*** Opening INPUT ***
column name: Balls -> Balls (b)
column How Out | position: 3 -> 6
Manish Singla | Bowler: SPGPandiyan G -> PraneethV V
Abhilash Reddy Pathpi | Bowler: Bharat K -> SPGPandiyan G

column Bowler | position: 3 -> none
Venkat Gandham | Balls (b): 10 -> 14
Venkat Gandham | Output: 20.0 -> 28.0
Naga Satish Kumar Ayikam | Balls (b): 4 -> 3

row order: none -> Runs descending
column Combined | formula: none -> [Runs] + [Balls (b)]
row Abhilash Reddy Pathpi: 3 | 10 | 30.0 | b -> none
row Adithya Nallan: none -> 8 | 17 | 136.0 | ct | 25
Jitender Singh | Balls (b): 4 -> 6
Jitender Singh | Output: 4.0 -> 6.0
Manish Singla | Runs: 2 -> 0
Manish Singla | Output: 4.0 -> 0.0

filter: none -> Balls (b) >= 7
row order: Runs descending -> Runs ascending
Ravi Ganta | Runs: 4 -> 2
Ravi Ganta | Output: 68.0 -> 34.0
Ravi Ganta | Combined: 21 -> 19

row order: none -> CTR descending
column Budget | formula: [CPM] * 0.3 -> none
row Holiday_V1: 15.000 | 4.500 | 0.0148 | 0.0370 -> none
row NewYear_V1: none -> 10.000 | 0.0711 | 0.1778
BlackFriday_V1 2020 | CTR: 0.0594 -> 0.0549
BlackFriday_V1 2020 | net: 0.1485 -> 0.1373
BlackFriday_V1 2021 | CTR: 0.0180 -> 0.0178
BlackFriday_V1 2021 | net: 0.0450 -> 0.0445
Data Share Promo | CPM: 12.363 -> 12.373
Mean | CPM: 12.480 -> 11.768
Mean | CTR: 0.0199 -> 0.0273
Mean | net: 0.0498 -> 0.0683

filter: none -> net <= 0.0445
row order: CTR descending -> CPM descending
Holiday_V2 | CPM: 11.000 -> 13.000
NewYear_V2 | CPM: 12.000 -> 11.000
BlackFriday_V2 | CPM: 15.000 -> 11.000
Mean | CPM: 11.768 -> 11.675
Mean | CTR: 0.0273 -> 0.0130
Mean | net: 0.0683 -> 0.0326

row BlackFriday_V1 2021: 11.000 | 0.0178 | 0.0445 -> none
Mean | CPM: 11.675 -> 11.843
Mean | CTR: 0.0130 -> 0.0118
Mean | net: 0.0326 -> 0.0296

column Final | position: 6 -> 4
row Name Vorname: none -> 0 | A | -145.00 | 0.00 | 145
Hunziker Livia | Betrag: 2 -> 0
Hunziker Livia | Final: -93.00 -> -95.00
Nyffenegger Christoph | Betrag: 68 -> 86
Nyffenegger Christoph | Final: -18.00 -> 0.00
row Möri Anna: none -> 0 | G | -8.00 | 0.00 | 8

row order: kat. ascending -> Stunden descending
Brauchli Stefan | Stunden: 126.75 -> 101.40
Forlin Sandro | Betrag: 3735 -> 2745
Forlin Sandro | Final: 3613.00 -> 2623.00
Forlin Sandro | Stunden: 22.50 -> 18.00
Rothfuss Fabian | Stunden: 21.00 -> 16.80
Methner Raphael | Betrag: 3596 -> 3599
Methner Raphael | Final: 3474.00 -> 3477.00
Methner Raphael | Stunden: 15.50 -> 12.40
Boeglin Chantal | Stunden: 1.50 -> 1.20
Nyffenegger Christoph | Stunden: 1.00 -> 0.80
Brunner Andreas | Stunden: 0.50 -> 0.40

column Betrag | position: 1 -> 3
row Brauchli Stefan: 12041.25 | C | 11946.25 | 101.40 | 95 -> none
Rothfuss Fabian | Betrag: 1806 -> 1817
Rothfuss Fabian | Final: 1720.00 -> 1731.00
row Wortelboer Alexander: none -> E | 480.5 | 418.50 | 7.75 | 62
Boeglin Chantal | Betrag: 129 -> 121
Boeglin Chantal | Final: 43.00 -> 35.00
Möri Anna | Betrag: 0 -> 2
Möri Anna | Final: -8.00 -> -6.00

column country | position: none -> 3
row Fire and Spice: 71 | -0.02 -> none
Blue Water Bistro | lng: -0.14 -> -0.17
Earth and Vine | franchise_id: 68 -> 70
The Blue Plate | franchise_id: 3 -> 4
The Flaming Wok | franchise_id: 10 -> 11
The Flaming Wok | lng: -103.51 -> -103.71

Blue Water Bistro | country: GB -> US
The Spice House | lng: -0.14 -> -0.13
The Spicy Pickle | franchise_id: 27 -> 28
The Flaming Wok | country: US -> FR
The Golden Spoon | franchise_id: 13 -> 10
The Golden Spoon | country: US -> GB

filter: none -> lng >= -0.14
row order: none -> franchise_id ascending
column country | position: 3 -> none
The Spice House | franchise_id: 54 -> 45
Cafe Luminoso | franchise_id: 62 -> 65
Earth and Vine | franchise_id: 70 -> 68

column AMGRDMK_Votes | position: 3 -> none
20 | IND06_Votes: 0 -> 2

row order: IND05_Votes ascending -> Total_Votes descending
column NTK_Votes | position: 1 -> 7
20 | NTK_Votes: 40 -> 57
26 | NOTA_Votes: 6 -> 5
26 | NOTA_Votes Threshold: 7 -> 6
*** Closing INPUT ***
WHAT TO WORK ON: Would you filter the records and copy each line that contains the word "Final"?

TASK RESULT:
column Final | position: 6 -> 4
Hunziker Livia | Final: -93.00 -> -95.00
Nyffenegger Christoph | Final: -18.00 -> 0.00
Forlin Sandro | Final: 3613.00 -> 2623.00
Methner Raphael | Final: 3474.00 -> 3477.00
Rothfuss Fabian | Final: 1720.00 -> 1731.00
Boeglin Chantal | Final: 43.00 -> 35.00
Möri Anna | Final: -8.00 -> -6.00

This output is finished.